TASK OBJECTIVE ▸
Please return each of the entries that follow, unchanged in every word.

================

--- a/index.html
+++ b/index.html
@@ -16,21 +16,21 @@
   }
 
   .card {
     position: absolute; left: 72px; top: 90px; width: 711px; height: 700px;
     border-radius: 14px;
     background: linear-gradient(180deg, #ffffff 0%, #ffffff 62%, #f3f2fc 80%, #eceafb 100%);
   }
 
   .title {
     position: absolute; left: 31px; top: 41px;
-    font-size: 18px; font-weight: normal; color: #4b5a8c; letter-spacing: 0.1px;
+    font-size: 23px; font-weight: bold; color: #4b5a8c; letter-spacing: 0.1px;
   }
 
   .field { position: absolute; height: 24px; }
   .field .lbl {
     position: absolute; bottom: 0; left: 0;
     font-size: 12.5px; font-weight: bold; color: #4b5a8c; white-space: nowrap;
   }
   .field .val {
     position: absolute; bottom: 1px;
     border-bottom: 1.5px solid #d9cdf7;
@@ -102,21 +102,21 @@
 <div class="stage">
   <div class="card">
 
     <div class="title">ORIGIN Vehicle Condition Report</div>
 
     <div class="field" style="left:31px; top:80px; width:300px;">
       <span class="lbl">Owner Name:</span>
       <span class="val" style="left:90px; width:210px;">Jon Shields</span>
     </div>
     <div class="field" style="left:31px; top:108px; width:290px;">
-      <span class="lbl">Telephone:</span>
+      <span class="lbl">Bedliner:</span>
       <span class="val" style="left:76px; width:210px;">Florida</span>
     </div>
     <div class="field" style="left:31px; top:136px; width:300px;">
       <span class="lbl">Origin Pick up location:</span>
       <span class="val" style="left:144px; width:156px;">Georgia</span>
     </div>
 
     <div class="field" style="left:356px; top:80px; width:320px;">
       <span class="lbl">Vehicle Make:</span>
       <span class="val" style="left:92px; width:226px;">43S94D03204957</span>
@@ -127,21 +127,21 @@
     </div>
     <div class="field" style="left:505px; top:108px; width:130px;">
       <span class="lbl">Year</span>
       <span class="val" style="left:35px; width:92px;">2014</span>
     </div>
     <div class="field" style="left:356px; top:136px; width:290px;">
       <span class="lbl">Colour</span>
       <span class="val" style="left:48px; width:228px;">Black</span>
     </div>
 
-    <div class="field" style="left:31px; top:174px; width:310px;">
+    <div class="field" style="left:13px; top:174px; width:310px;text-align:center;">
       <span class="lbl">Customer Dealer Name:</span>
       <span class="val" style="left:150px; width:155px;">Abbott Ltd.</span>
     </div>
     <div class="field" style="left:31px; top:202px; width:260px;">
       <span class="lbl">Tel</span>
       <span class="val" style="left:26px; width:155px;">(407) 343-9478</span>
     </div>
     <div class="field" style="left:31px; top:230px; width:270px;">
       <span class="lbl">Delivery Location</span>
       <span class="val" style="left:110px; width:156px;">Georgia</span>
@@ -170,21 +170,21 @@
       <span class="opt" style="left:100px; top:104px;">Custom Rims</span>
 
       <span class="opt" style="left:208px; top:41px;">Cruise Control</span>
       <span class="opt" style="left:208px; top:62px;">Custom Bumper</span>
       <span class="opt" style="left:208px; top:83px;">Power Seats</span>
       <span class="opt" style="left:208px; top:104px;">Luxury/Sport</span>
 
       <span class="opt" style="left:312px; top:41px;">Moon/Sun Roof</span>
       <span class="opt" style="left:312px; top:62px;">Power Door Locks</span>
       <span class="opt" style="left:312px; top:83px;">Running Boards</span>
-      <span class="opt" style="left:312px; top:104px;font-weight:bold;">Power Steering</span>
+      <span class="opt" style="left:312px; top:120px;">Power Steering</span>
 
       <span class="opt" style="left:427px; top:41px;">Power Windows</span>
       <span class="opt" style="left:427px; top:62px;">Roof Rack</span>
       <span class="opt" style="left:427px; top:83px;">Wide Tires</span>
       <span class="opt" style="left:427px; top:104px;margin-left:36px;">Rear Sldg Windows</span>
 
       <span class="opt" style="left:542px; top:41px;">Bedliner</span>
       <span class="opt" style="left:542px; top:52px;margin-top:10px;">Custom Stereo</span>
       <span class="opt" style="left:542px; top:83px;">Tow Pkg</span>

================

ANSWER BELOW ▸
--- a/index.html
+++ b/index.html
@@ -16,21 +16,21 @@
   }
 
   .card {
     position: absolute; left: 72px; top: 90px; width: 711px; height: 700px;
     border-radius: 14px;
     background: linear-gradient(180deg, #ffffff 0%, #ffffff 62%, #f3f2fc 80%, #eceafb 100%);
   }
 
   .title {
     position: absolute; left: 31px; top: 41px;
-    font-size: 18px; font-weight: normal; color: #4b5a8c; letter-spacing: 0.1px;
+    font-size: 23px; font-weight: bold; color: #4b5a8c; letter-spacing: 0.1px;
   }
 
   .field { position: absolute; height: 24px; }
   .field .lbl {
     position: absolute; bottom: 0; left: 0;
     font-size: 12.5px; font-weight: bold; color: #4b5a8c; white-space: nowrap;
   }
   .field .val {
     position: absolute; bottom: 1px;
     border-bottom: 1.5px solid #d9cdf7;
@@ -102,21 +102,21 @@
 <div class="stage">
   <div class="card">
 
     <div class="title">ORIGIN Vehicle Condition Report</div>
 
     <div class="field" style="left:31px; top:80px; width:300px;">
       <span class="lbl">Owner Name:</span>
       <span class="val" style="left:90px; width:210px;">Jon Shields</span>
     </div>
     <div class="field" style="left:31px; top:108px; width:290px;">
-      <span class="lbl">Telephone:</span>
+      <span class="lbl">Bedliner:</span>
       <span class="val" style="left:76px; width:210px;">Florida</span>
     </div>
     <div class="field" style="left:31px; top:136px; width:300px;">
       <span class="lbl">Origin Pick up location:</span>
       <span class="val" style="left:144px; width:156px;">Georgia</span>
     </div>
 
     <div class="field" style="left:356px; top:80px; width:320px;">
       <span class="lbl">Vehicle Make:</span>
       <span class="val" style="left:92px; width:226px;">43S94D03204957</span>
@@ -127,21 +127,21 @@
     </div>
     <div class="field" style="left:505px; top:108px; width:130px;">
       <span class="lbl">Year</span>
       <span class="val" style="left:35px; width:92px;">2014</span>
     </div>
     <div class="field" style="left:356px; top:136px; width:290px;">
       <span class="lbl">Colour</span>
       <span class="val" style="left:48px; width:228px;">Black</span>
     </div>
 
-    <div class="field" style="left:31px; top:174px; width:310px;">
+    <div class="field" style="left:13px; top:174px; width:310px;text-align:center;">
       <span class="lbl">Customer Dealer Name:</span>
       <span class="val" style="left:150px; width:155px;">Abbott Ltd.</span>
     </div>
     <div class="field" style="left:31px; top:202px; width:260px;">
       <span class="lbl">Tel</span>
       <span class="val" style="left:26px; width:155px;">(407) 343-9478</span>
     </div>
     <div class="field" style="left:31px; top:230px; width:270px;">
       <span class="lbl">Delivery Location</span>
       <span class="val" style="left:110px; width:156px;">Georgia</span>
@@ -170,21 +170,21 @@
       <span class="opt" style="left:100px; top:104px;">Custom Rims</span>
 
       <span class="opt" style="left:208px; top:41px;">Cruise Control</span>
       <span class="opt" style="left:208px; top:62px;">Custom Bumper</span>
       <span class="opt" style="left:208px; top:83px;">Power Seats</span>
       <span class="opt" style="left:208px; top:104px;">Luxury/Sport</span>
 
       <span class="opt" style="left:312px; top:41px;">Moon/Sun Roof</span>
       <span class="opt" style="left:312px; top:62px;">Power Door Locks</span>
       <span class="opt" style="left:312px; top:83px;">Running Boards</span>
-      <span class="opt" style="left:312px; top:104px;font-weight:bold;">Power Steering</span>
+      <span class="opt" style="left:312px; top:120px;">Power Steering</span>
 
       <span class="opt" style="left:427px; top:41px;">Power Windows</span>
       <span class="opt" style="left:427px; top:62px;">Roof Rack</span>
       <span class="opt" style="left:427px; top:83px;">Wide Tires</span>
       <span class="opt" style="left:427px; top:104px;margin-left:36px;">Rear Sldg Windows</span>
 
       <span class="opt" style="left:542px; top:41px;">Bedliner</span>
       <span class="opt" style="left:542px; top:52px;margin-top:10px;">Custom Stereo</span>
       <span class="opt" style="left:542px; top:83px;">Tow Pkg</span>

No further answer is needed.